During June, the company purchased the last of its previously authorized share repurchase program which was last increased in November 2006. Since September 2004, the Company has repurchased 30 million shares of its common stock.
I’m always skeptical of buyback announcements, given that so many companies just use them to soak up the shares they have given to managers as stock options. So I took a look at STLD’s 10K to make sure if there was really share reductions. In 2004 the company had 113 million shares at year-end, and they averaged 106 million in 2006. Adding the 5.6 million shares they have repurchased since, there has been a net reduction of 13 million shares.
Any reduction in share count helps, but there is still a significant difference between the 30 million shares they claim to have bought back and the 13 million actual net reduction in shares. Looking at the Statement of Shareholder Equity, it looks like much of the difference is due to convertible notes being converted into shares. Given that between acquisitions and growth opportunities revenues have increased 50% during the 2-year period, I’m willing to accept that.
June 6th, 2007
I ended up doing a ratio analysis of Gerdau and Nucor for a book I am writing, and thought it was worth showing here.
This section presents ratio analysis of Brazilian steelmaker Gerdau SA (GGB) and U.S. steel producer Nucor (NUE). The reported numbers of these firms cannot be compared directly due to differences in size and currencies. Therefore, it is important to create ratios for each. Investors should also consider differences in accounting standards internationally when interpreting the ratios. Further, a time series analysis of each firm ratios calculated for three to five years in order to identify trends. Since many ratios require average balance sheet data, six years of data are required to compute five years of ratios. Since financial statements only contain data for two years of the balance sheet, it is necessary to either collect prior annual reports or use a data service such as Bloomberg, Baseline or Compustat. The tables below provide summary financial data from Zacks Research Wizard and the company financial statements for Gerdau and Nucor, respectively. Commercial databases almost always aggregate financial statement data into common categories. For example two or three income statement line items may be aggregated into one expense category.
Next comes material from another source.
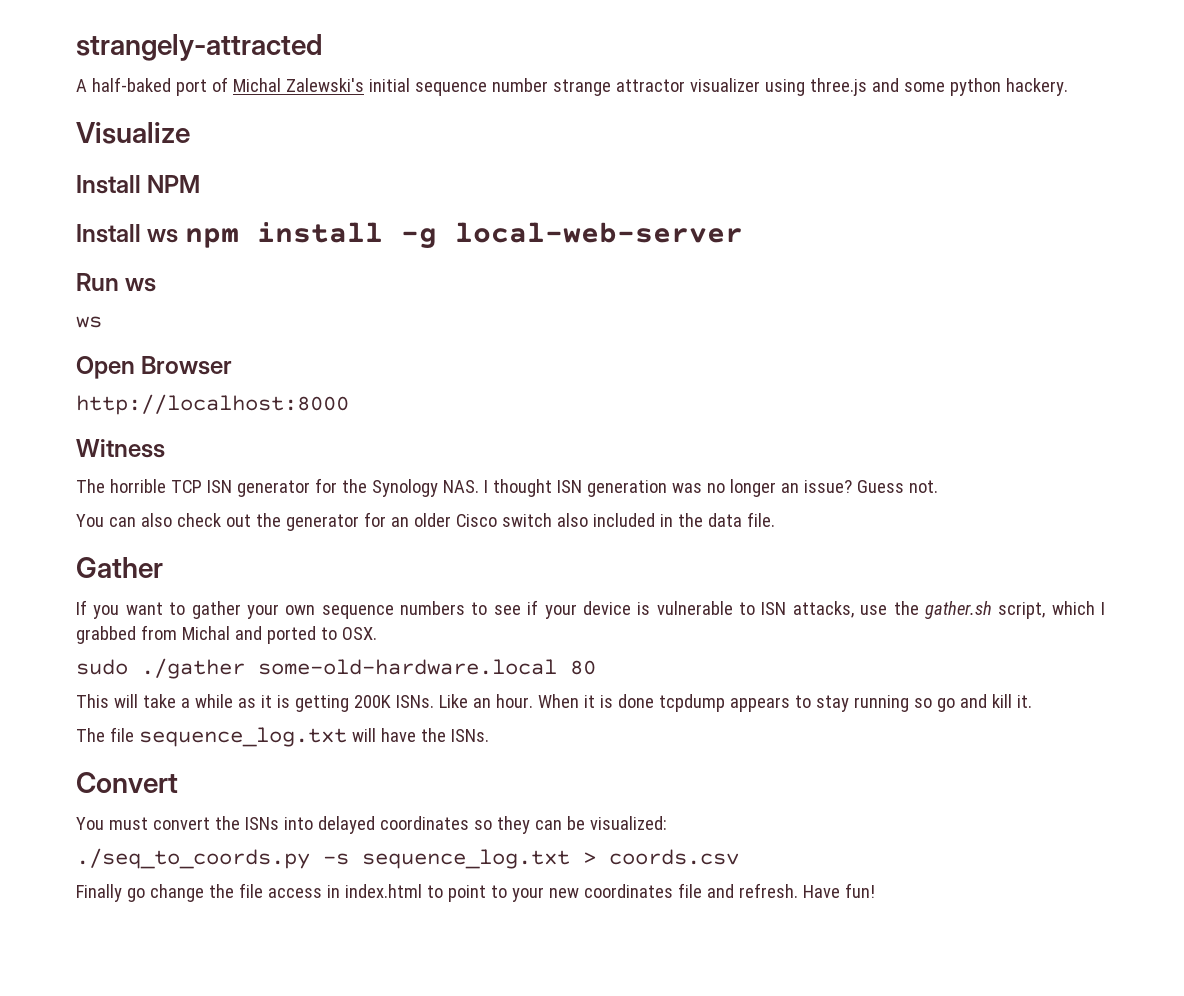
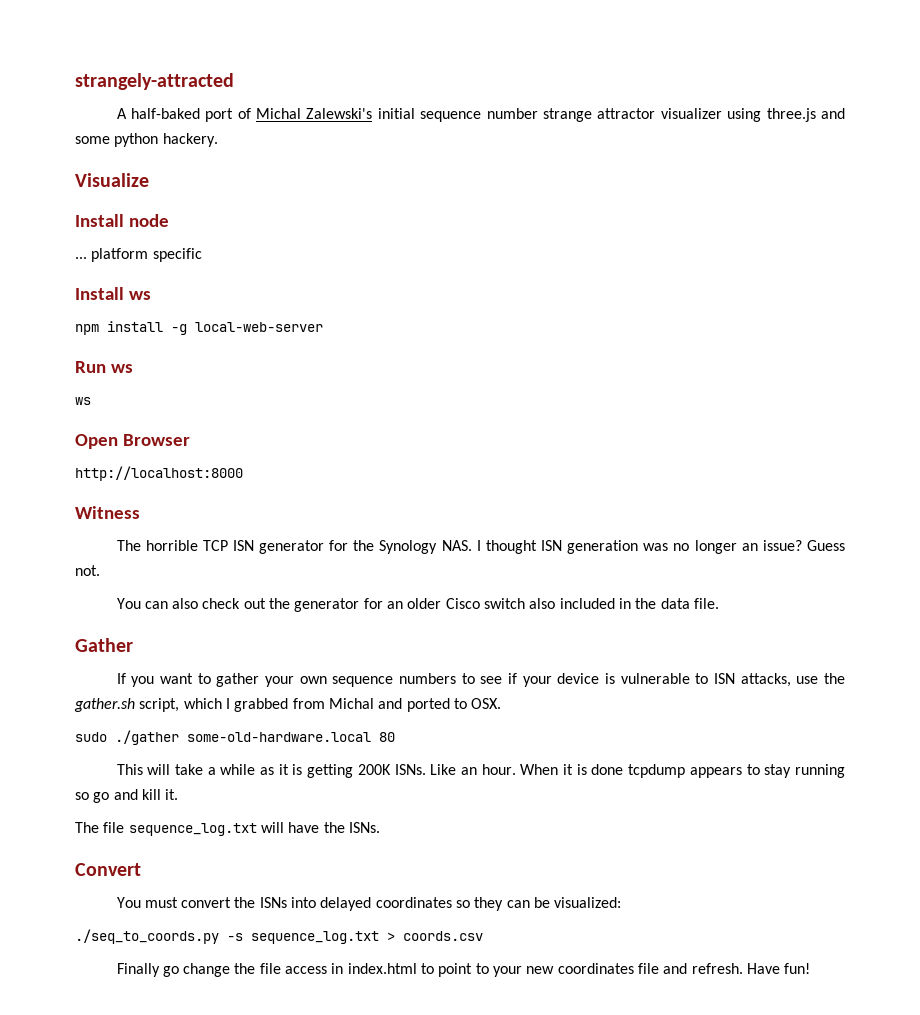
[147,175,201,193] NPM -> [128,214,169,227] [75,248,202,262] node // ... platform specific
(179, 236) none -> (151, 295) //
This can improve comparability between firms but can also result in a loss of information. The analyst must consider this when interpreting ratios. More »
Zacks Investment Research has provided Stock Market Beat with a complimentary trial subscription to Research Wizard.
May 30th, 2007
Mid Cap Watch List (Track at Marketocracy) and Large Cap Watch List (Track at Marketocracy) member Steel Dynamics, Inc. (STLD - Annual Report) reiterated its guidance for second quarter earnings in the range of $0.95 to $1.00 per diluted share.
“Shipping volume and pricing of flat-rolled steels thus far in the second quarter have been somewhat weaker than initially expected. Therefore, earnings could end up at the low end of the range due to continued softness in the flat-rolled steel marketplace,” said Keith Busse, Chairman and CEO of Steel Dynamics. “However, while weakness in the flat-rolled steel market has been prolonged due to a slower reduction in steel service center inventories than originally expected, we currently are seeing a slight strengthening and stabilization in pricing. We expect this pricing trend to continue and to improve into the third quarter.”
The earnings figure includes charges related to a debt restructuring, which will reduce EPS by $0.08. Given the pricing power in overall steel products the issues around flat-rolled steel are disappointing. On the other hand, though, the support from the PPI statistics makes me much more willing to believe management’s third-quarter recovery forecast.
May 11th, 2007
Producer prices rose 0.7 percent in April – Yahoo! News
Elevated energy costs pushed producer prices up a slightly more-than-expected 0.7 percent in April, but excluding volatile food and energy costs, prices paid at the factory gate were unchanged, a Labor Department report released on Friday showed.
As the headline (and core) numbers get widely reported, I like to dig a little deeper into the PPI report to find industries that appear to have more (or less) pricing power than normal. If the pricing power has not yet been recognized widely it can occasionally lead to some good stock picks. (All pricing power charts are from the Bureau of Labor Statistics.)
The pricing power in fruit and vegetable canning appears to be helping Del Monte gain some momentum.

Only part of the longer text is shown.